**** RAW DATA

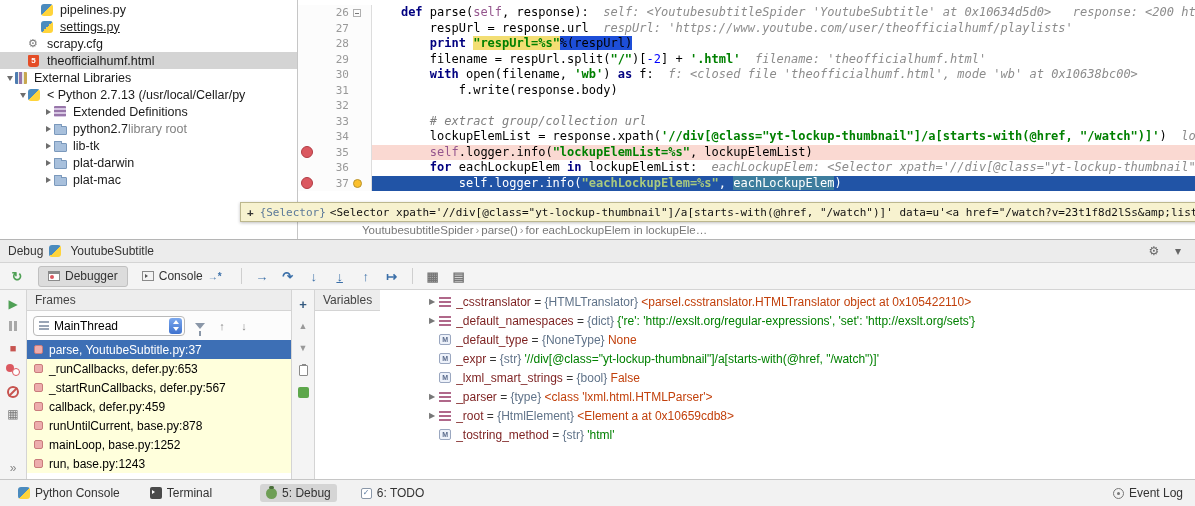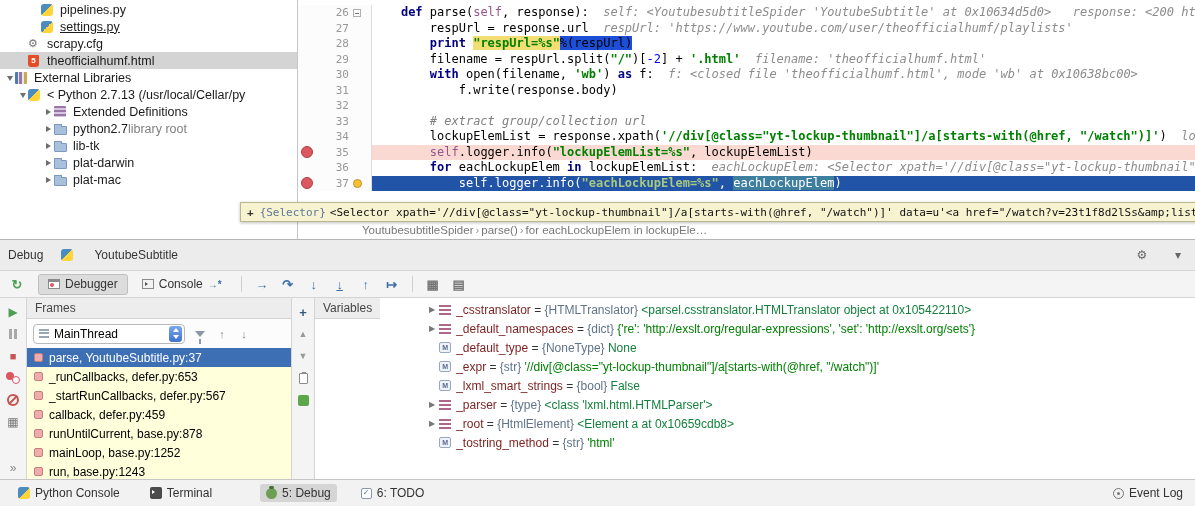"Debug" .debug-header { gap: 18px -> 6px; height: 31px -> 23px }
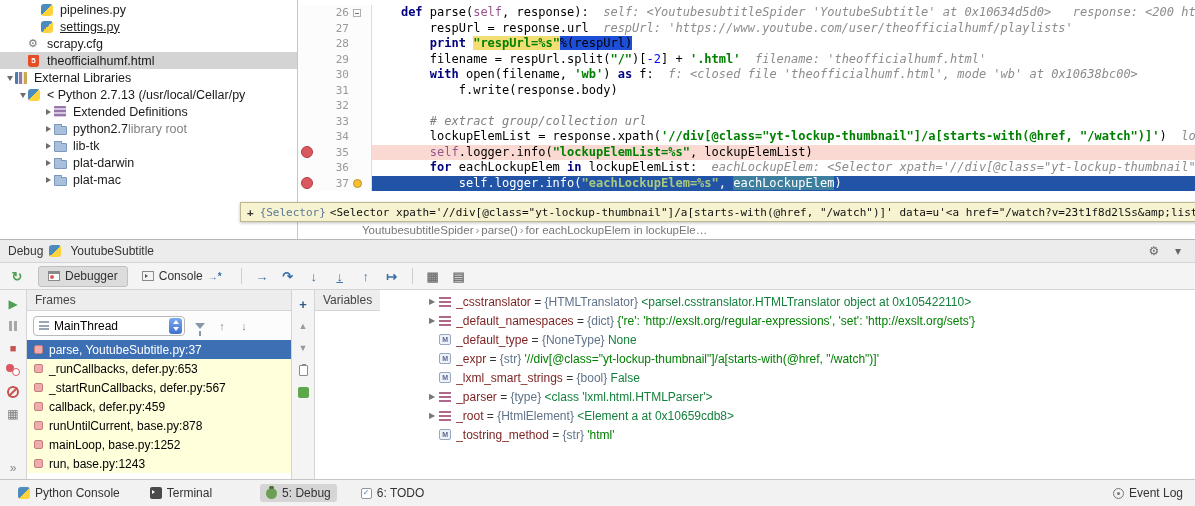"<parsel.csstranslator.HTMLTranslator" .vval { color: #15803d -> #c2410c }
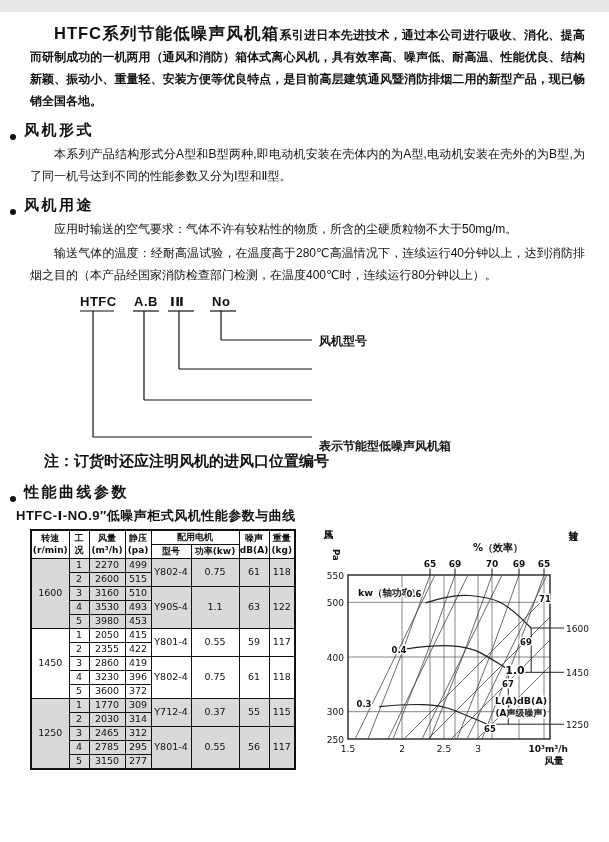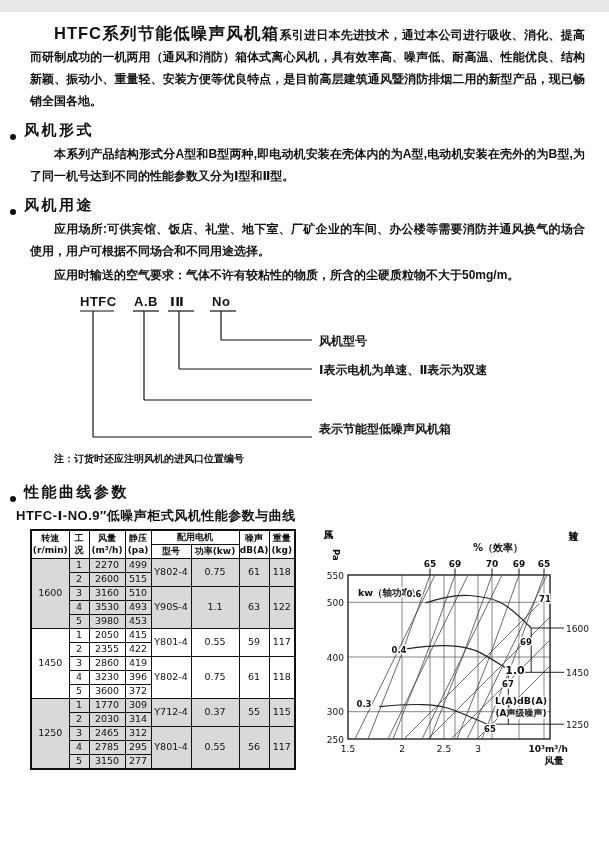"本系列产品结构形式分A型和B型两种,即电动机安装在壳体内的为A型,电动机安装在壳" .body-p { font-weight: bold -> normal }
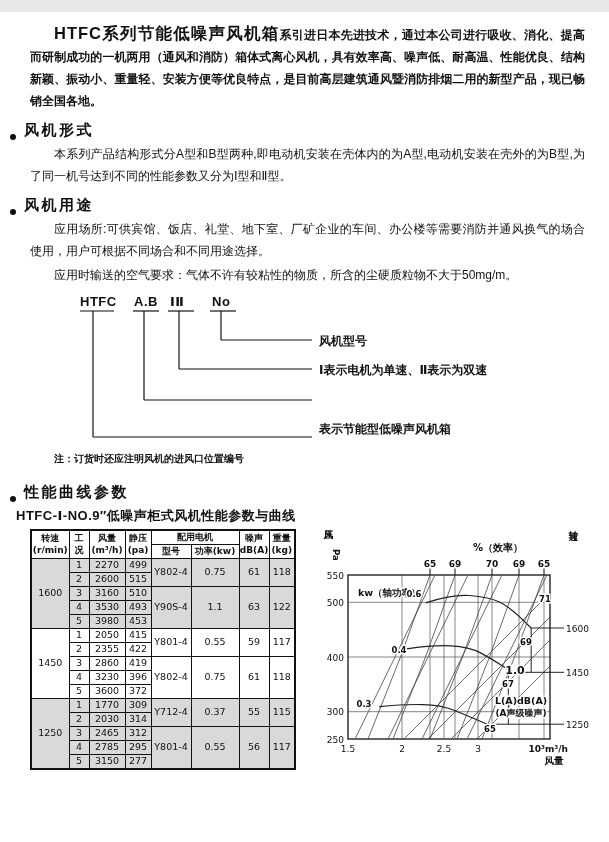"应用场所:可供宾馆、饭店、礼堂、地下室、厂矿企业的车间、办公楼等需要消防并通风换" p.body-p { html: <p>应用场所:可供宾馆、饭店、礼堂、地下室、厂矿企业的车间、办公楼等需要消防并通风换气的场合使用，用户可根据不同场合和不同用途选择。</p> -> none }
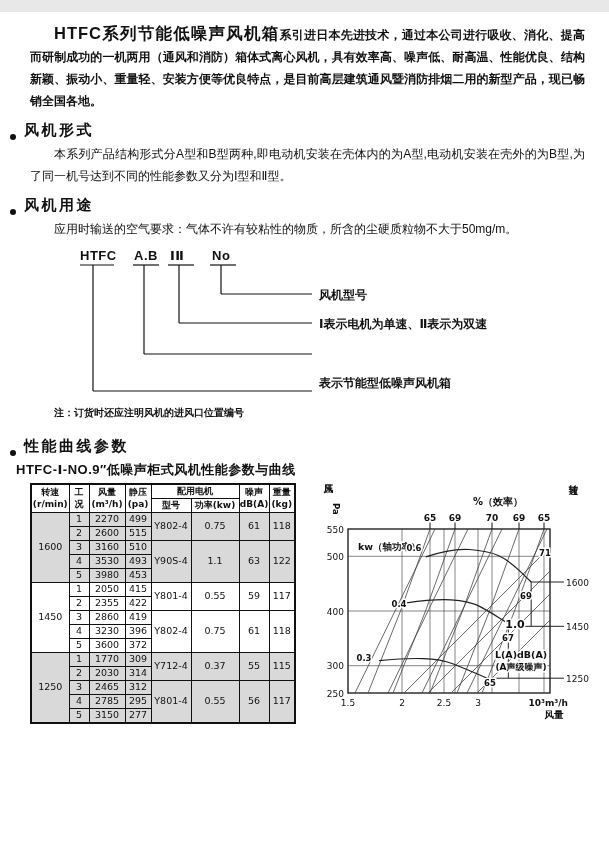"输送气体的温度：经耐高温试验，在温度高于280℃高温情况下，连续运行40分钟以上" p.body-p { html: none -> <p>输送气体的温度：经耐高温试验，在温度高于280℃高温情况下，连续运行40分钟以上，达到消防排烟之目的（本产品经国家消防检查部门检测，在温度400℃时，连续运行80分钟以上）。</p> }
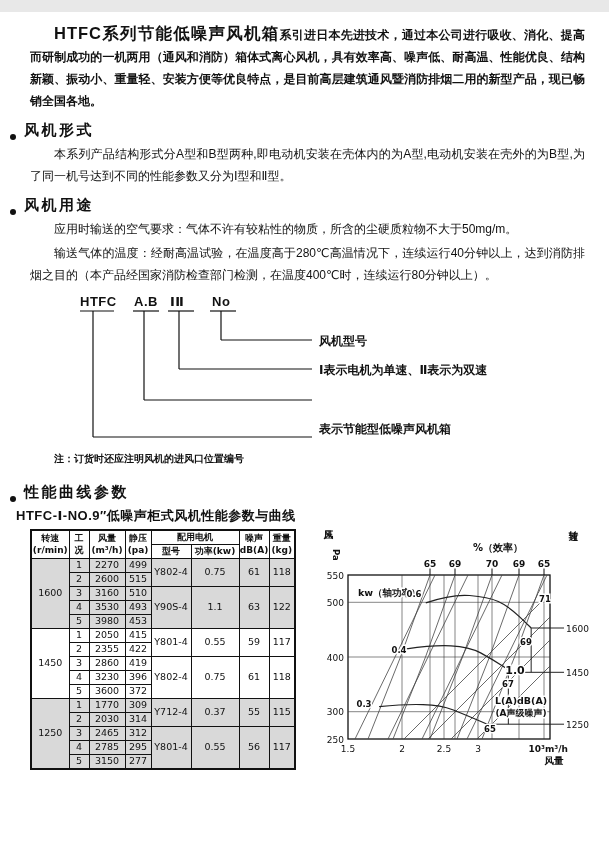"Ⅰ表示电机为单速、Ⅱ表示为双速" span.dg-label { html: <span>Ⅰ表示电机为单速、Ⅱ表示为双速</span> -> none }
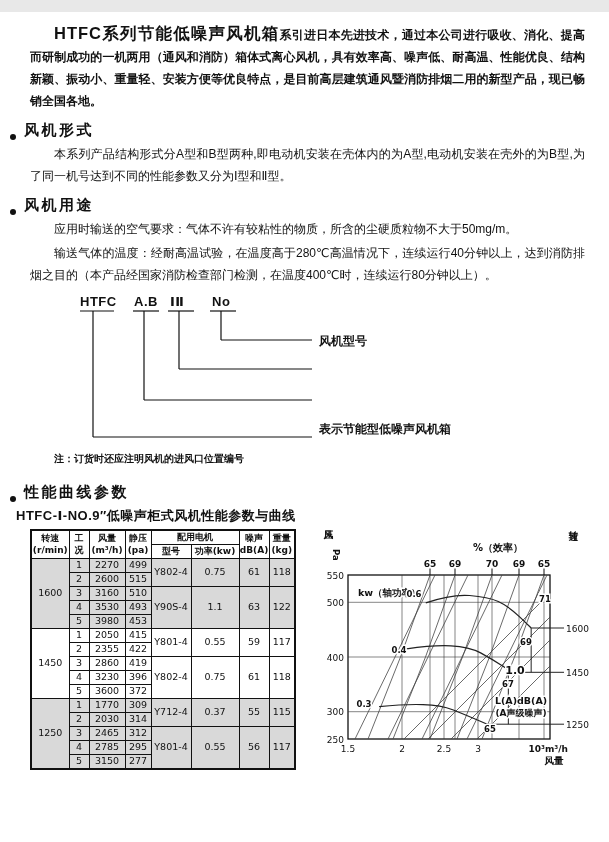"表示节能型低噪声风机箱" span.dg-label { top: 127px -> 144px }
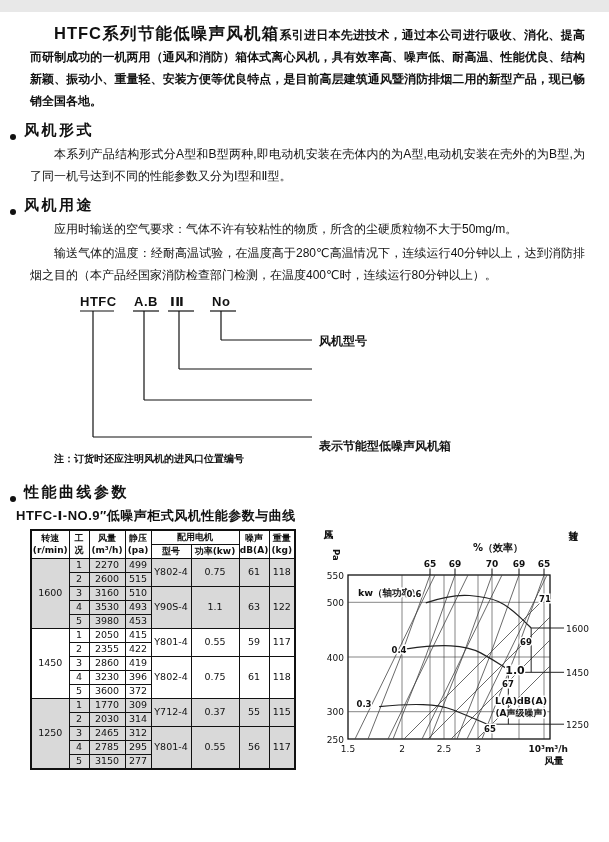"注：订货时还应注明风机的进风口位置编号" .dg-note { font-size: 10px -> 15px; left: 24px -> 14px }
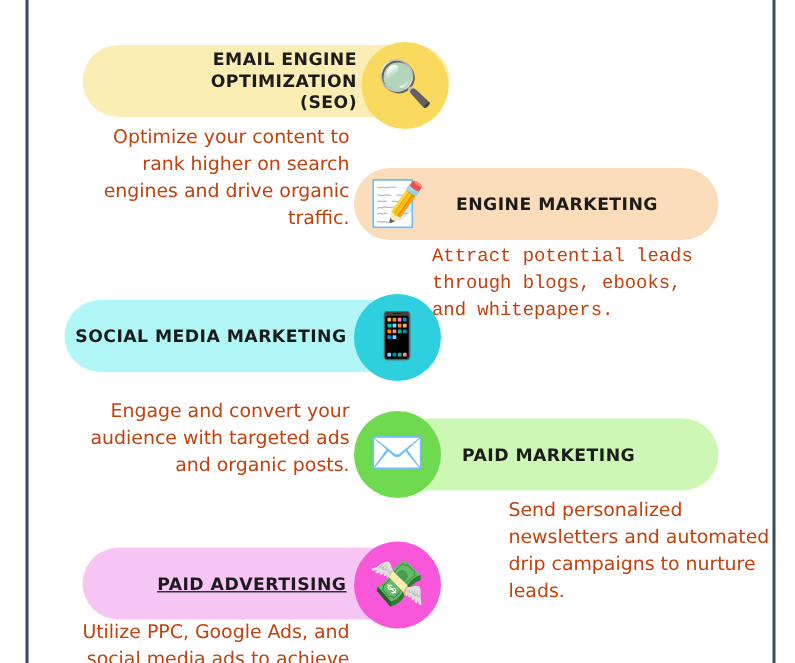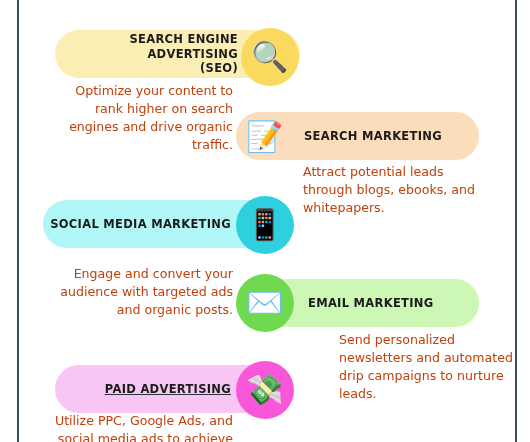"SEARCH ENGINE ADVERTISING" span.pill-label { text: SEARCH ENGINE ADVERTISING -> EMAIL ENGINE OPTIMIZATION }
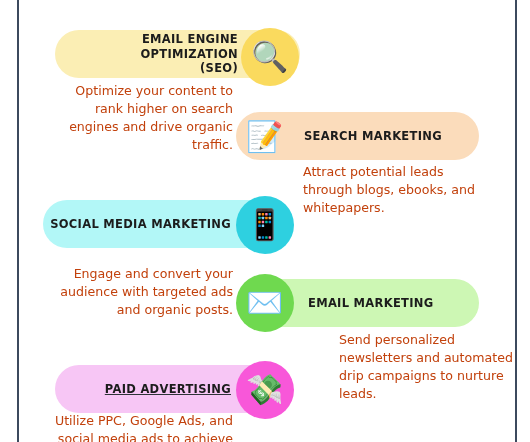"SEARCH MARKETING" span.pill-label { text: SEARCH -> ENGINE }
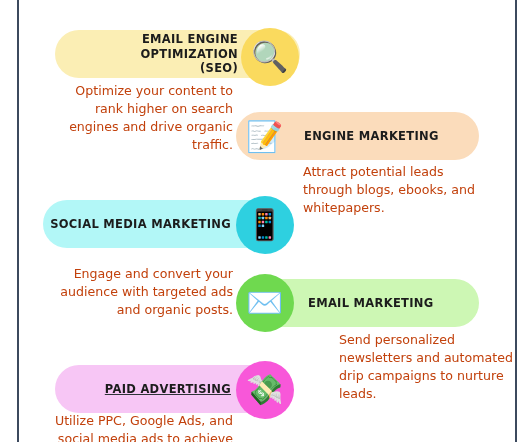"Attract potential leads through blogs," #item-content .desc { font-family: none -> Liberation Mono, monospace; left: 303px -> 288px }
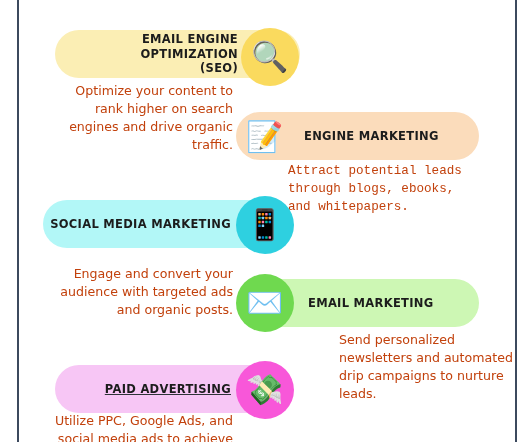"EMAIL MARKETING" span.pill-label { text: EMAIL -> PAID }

********

> [EXERCISE OBJECTIVE]: Exactly as they appear, please return only the lines from the first line of the records through the line containing "text: SEARCH ->", both included, leaving out all pictures.

> [ANSWER TO THE EXERCISE]:
"Debug" .debug-header { gap: 18px -> 6px; height: 31px -> 23px }
"<parsel.csstranslator.HTMLTranslator" .vval { color: #15803d -> #c2410c }
"本系列产品结构形式分A型和B型两种,即电动机安装在壳体内的为A型,电动机安装在壳" .body-p { font-weight: bold -> normal }
"应用场所:可供宾馆、饭店、礼堂、地下室、厂矿企业的车间、办公楼等需要消防并通风换" p.body-p { html: <p>应用场所:可供宾馆、饭店、礼堂、地下室、厂矿企业的车间、办公楼等需要消防并通风换气的场合使用，用户可根据不同场合和不同用途选择。</p> -> none }
"输送气体的温度：经耐高温试验，在温度高于280℃高温情况下，连续运行40分钟以上" p.body-p { html: none -> <p>输送气体的温度：经耐高温试验，在温度高于280℃高温情况下，连续运行40分钟以上，达到消防排烟之目的（本产品经国家消防检查部门检测，在温度400℃时，连续运行80分钟以上）。</p> }
"Ⅰ表示电机为单速、Ⅱ表示为双速" span.dg-label { html: <span>Ⅰ表示电机为单速、Ⅱ表示为双速</span> -> none }
"表示节能型低噪声风机箱" span.dg-label { top: 127px -> 144px }
"注：订货时还应注明风机的进风口位置编号" .dg-note { font-size: 10px -> 15px; left: 24px -> 14px }
"SEARCH ENGINE ADVERTISING" span.pill-label { text: SEARCH ENGINE ADVERTISING -> EMAIL ENGINE OPTIMIZATION }
"SEARCH MARKETING" span.pill-label { text: SEARCH -> ENGINE }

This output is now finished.